Olguín Maciel explained that two alternatives for obtaining bioethanol have been developed in in the laboratory:
1.-) The first technique is conventional production, in which commercial enzymes are used and a native yeast, isolated from the ramón seed.
2.-) The second methodology is a consolidated bioprocess (CBP), where an organism is capable of producing enzymes and, at the same time, have the ability to ferment the sugars released in hydrolysis to produce bioethanol.
Olguín Maciel explained that in the conventional process commercial enzymes are used for the hydrolysis of the starch followed by the fermentation process with a native yeast strain, while in the consolidated bioprocess, the ramón flour is inoculated with a fungus capable of producing a Enzymatic battery that unfolds the starch in free sugars and, simultaneously, this organism ferments the sugars producing bioethanol and generating coproducts of added value during this process.

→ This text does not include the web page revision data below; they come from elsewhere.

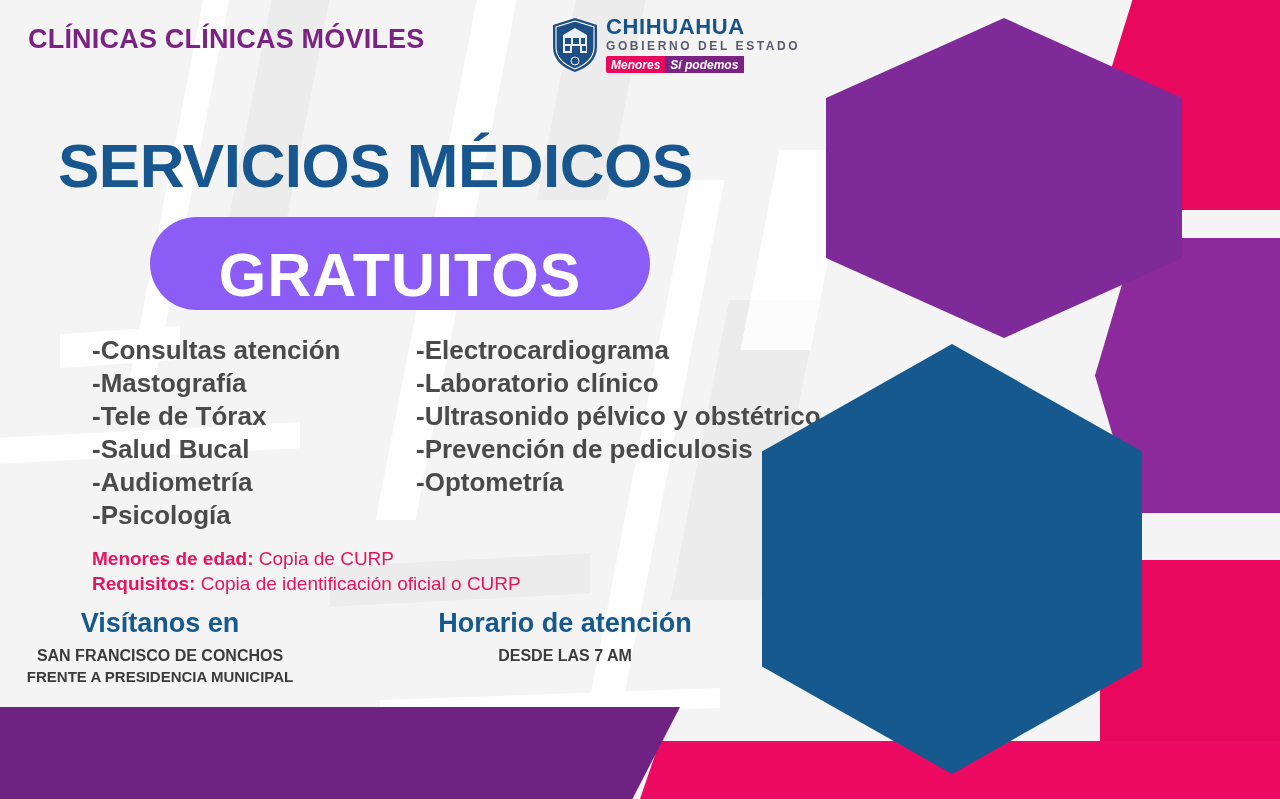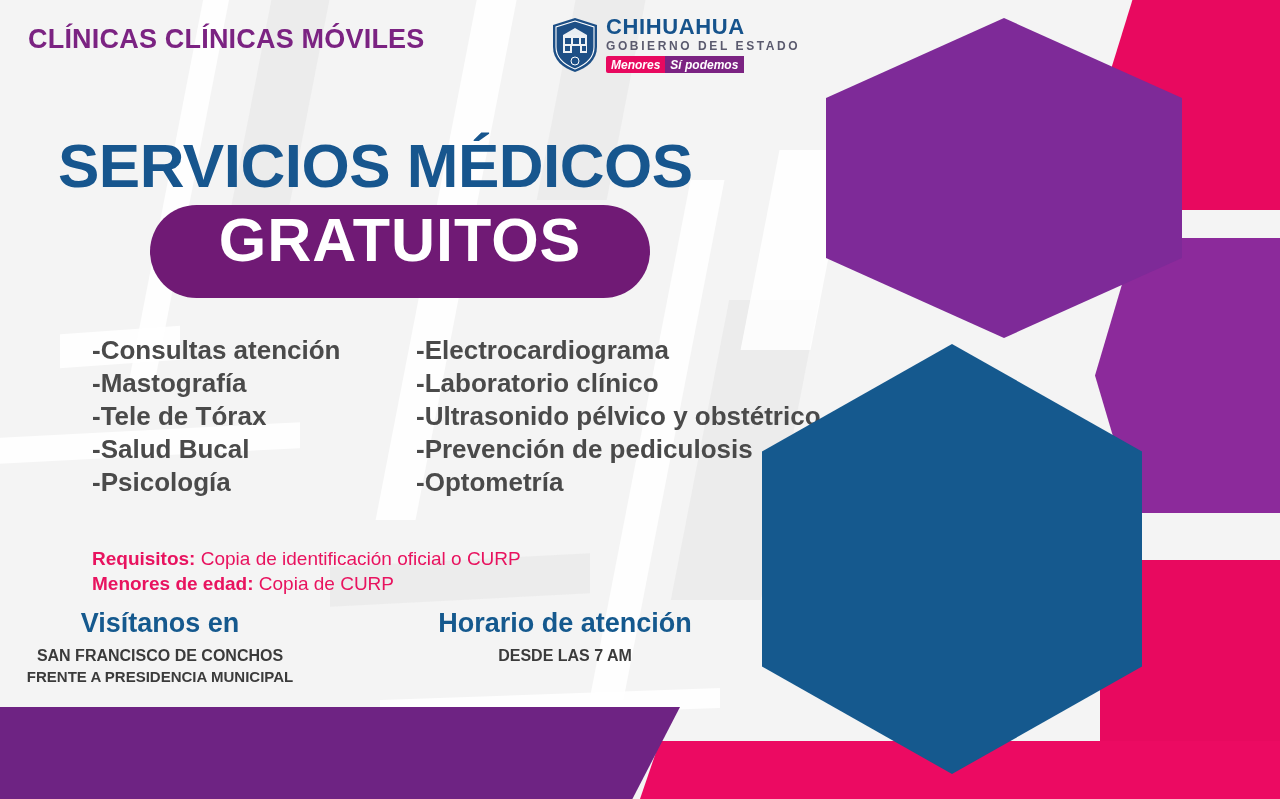--- a/index.html
+++ b/index.html
@@ -100,24 +100,24 @@
     font-style:italic; padding:1px 6px 0 5px; display:flex; align-items:center;
   }
 
   
   .title-main {
     position:absolute; left:58px; top:130px;
     font-size:62px; font-weight:bold; color:#17568e;
     letter-spacing:-.5px; white-space:nowrap;
   }
   .pill {
-    position:absolute; left:150px; top:205px;
+    position:absolute; left:150px; top:217px;
     width:500px; height:93px;
-    background:#701a75; border-radius:47px;
-    display:flex; align-items:flex-start; justify-content:center;
+    background:#8b5cf6; border-radius:47px;
+    display:flex; align-items:flex-end; justify-content:center;
   }
   .pill-text {
     color:#ffffff; font-size:61px; font-weight:bold; letter-spacing:1px;
     white-space:nowrap;
   }
 
   
   .services {
     position:absolute; left:92px; top:334px;
     display:flex; gap:36px;
@@ -302,37 +302,38 @@
   <div class="pill">
     <span class="pill-text">GRATUITOS</span>
   </div>
 
   <div class="services">
     <div class="col col-left">
       <div class="svc">-Consultas atención</div>
       <div class="svc">-Mastografía</div>
       <div class="svc">-Tele de Tórax</div>
       <div class="svc">-Salud Bucal</div>
+      <div class="svc">-Audiometría</div>
       <div class="svc">-Psicología</div>
     </div>
     <div class="col col-right">
       <div class="svc">-Electrocardiograma</div>
       <div class="svc">-Laboratorio clínico</div>
       <div class="svc">-Ultrasonido pélvico y obstétrico</div>
       <div class="svc">-Prevención de pediculosis</div>
       <div class="svc">-Optometría</div>
     </div>
   </div>
 
   <div class="reqs">
     <div class="req-line">
+      <b>Menores de edad:</b><span> Copia de CURP</span>
+    </div>
+    <div class="req-line">
       <b>Requisitos:</b><span> Copia de identificación oficial o CURP</span>
-    </div>
-    <div class="req-line">
-      <b>Menores de edad:</b><span> Copia de CURP</span>
     </div>
   </div>
 
   <div class="foot-visit">
     <div class="foot-head">Visítanos en</div>
     <div class="foot-l1">SAN FRANCISCO DE CONCHOS</div>
     <div class="foot-l2">FRENTE A PRESIDENCIA MUNICIPAL</div>
   </div>
 
   <div class="foot-hours">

Researchers already submitted both processes to patent for the intelectual protection of their scientific work.
Finally, Edgar Olguin Maciel stressed that the “Ramón” tree offers a large area of opportunity, since its seeds have great nutritional value for humans and can be used for the production of fuel, its leaves are used for tea and its forage has high content protein for cattle.
In that sense, he stressed that the “Ramón” does not have problems to develop under conditions of stress, such as drought or high temperatures typical of Yucatan, and mentioned that after five or six years of life of the tree, the fruit can be harvested annually for a period of up to one hundred years.